Sacraments are an integral part of the story of who we are as Catholics. The sacraments enable us to be aware of and encounter the presence and action of God in key moments in our life journey and to take part more fully in the life of the Church.

Children who are baptised Catholic are eligible to enrol for the sacraments in the following years:

  • Year 3 – Reconciliation (Celebrated in Term 4)
  • Year 4 – Eucharist (Celebrated in Term 2)
  • Year 6 – Confirmation (Celebrated in Term 3)

Children participate in an intensive program in the weeks preceding the sacrament. Important aspects of the sacramental program take the form of a Parent Faith Night, Commitment Mass, Family Activity Night, Journey Mass, Reflection Day and celebration of the Sacrament.

Baptism is initiation into the Body of Christ. In Baptism, we publicly profess our faith expressed in the creed. (In case of infants, this is professed on our behalf by our parents and godparents.) Water is poured on our heads to express our death to self and new birth in Christ. Our white garments also indicate that we are cleansed of all that would keep us from Christ. We are presented with a candle lit from the Paschal Candle to remind us that we must always walk in his light.

In Baptism we become a child of God the Father as we are reborn spiritually. We use the symbol of water to signify this rebirth (recalling the waters of our natural birth). Many of the prayers of baptism express belonging, being part of the family of God, and being an heir in God’s kingdom, just like a real son or daughter.

Jesus said to [His disciples] again, “Peace be with you. As the Father has sent me, so I send you.” When he had said this, he breathed on them and said to them, “Receive the Holy Spirit. If you forgive the sins of any, they are forgiven them; if you retain the sins of any, they are retained.” ~ John 20:21-23

In Reconciliation we offer a public sign to our faith community that we are sorry for the ways we have undermined the unity of the Church and that we desire to renew our relationship with our brothers and sisters in Christ.
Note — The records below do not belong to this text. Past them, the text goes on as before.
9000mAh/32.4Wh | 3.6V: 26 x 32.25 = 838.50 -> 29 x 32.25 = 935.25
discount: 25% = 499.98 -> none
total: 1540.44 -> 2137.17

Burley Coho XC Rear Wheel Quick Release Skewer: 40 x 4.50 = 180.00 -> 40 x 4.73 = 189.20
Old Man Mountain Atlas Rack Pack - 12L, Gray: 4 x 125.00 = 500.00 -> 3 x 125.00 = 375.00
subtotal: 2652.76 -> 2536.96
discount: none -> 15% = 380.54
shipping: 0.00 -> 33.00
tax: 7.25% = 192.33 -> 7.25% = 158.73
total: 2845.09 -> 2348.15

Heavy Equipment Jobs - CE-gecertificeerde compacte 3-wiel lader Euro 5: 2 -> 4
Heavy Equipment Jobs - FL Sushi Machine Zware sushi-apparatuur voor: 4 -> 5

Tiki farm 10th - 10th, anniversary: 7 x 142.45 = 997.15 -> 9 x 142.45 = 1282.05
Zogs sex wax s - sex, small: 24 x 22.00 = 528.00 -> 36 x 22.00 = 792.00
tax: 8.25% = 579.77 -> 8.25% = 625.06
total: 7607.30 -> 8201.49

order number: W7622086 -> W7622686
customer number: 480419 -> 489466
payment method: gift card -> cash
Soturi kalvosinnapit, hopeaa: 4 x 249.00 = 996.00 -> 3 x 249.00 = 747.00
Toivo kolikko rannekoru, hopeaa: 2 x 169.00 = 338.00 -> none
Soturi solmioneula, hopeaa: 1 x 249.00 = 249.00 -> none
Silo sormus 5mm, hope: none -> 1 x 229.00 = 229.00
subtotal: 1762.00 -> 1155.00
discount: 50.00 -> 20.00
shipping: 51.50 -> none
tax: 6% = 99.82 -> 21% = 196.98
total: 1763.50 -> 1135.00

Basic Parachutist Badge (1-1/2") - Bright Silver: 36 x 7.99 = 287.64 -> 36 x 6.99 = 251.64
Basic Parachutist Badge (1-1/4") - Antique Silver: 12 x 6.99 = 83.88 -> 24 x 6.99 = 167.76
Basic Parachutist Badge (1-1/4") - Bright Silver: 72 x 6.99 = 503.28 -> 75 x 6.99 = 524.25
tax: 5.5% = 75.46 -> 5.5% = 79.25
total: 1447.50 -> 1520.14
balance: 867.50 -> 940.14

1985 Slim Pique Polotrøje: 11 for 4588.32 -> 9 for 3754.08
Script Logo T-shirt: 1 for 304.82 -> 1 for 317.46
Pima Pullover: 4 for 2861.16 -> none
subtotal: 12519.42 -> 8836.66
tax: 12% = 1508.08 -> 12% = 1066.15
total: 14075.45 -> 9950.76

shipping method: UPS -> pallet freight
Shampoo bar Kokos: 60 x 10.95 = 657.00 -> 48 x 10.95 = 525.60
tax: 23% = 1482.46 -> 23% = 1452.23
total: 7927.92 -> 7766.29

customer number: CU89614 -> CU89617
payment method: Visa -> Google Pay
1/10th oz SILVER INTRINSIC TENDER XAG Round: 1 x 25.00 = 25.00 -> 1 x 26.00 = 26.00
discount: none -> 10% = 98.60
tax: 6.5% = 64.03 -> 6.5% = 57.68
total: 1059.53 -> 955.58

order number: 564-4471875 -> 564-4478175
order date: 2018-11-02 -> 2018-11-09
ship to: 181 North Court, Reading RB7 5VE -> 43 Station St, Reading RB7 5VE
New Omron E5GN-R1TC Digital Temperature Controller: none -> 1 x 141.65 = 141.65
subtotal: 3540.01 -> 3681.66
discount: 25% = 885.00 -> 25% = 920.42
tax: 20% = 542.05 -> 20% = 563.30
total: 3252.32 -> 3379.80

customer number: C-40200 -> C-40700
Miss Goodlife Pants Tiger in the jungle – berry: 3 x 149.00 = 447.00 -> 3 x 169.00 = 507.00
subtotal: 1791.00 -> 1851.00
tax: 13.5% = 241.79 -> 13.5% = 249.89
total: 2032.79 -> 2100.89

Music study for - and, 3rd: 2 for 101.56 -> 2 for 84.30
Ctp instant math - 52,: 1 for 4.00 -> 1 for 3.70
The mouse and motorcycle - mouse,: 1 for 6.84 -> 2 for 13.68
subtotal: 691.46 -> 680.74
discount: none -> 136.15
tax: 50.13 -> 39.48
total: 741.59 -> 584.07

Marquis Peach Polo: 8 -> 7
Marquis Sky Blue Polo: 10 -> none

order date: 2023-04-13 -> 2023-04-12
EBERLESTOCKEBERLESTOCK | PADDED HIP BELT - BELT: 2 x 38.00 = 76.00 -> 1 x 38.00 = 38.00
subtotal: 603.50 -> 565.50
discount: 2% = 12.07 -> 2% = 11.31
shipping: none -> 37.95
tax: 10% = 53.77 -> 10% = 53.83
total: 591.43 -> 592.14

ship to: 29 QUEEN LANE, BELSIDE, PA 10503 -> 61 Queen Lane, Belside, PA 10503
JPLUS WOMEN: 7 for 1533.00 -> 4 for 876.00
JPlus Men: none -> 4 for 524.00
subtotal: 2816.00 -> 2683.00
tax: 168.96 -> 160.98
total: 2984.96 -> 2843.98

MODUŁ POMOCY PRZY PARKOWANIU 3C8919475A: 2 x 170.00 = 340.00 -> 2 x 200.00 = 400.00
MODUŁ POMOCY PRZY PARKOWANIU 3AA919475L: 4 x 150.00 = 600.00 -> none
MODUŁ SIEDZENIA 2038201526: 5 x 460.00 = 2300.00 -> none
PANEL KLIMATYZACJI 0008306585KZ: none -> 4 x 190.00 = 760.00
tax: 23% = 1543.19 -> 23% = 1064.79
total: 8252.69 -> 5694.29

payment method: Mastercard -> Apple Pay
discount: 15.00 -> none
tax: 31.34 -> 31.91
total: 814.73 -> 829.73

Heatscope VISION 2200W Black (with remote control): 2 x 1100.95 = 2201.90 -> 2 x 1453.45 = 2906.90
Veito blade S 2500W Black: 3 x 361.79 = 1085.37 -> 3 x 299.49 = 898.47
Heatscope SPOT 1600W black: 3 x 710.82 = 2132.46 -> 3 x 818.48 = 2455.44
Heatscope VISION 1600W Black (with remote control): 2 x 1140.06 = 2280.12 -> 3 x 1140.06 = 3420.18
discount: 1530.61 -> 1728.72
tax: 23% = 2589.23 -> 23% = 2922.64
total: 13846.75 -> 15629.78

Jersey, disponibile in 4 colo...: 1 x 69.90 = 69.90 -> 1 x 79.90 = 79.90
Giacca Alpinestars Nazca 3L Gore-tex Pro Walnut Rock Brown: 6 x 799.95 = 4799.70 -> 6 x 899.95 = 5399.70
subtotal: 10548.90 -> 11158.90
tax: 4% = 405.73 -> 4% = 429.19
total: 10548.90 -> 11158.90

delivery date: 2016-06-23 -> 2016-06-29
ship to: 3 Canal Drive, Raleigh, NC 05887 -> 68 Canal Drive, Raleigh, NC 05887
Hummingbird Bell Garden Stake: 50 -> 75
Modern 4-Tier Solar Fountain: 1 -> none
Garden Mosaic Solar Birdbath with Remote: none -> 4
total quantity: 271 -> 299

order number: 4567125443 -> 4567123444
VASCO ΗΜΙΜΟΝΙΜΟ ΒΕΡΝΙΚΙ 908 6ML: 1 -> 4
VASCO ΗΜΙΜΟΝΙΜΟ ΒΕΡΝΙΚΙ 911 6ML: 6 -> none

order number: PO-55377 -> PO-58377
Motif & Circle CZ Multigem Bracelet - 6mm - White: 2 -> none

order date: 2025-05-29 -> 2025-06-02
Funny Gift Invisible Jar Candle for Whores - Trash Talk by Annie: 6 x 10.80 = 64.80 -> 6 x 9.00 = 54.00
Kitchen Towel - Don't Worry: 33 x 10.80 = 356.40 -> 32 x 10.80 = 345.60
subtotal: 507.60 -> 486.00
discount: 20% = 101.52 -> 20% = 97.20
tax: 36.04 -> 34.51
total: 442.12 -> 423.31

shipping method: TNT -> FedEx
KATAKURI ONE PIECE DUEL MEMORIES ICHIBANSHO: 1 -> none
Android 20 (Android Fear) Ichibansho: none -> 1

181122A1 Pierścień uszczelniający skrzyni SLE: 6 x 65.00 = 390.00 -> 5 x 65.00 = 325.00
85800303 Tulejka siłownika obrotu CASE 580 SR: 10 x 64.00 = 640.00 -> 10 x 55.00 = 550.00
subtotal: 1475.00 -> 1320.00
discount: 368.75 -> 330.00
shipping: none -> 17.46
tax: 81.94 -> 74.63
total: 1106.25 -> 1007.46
“Lord Jesus, Who in the Eucharist make your dwelling among us and become our traveling companion, sustain our Christian communities so that they may be ever more open to listening and accepting your Word. May they draw from the Eucharist a renewed commitment to spreading in society, by the proclamation of your Gospel, the signs and deeds of an attentive and active charity,” ~ Pope John Paul II

At our first Communion we unite with Jesus. When we eat his body and drink his blood, his body and blood mingles with ours and we become ‘one flesh’. That’s why it’s called ‘communion’: we become one body and one spirit with Jesus.

Initiation into the Christian community for Catholics begins when parents present their children for Baptism. In the sacrament of Holy Eucharist, these children are brought more deeply into Christ’s church. Confirmation is the sacrament in which Catholics complete their initiation. After Confirmation a person is completely and fully a member of the church.

In Confirmation, we recommit to our baptismal vows (made on our behalf by our parents and Godparents) and consciously welcome the gifts of the Holy Spirit. We are empowered as adult members of the Church to live the Christian life with conviction.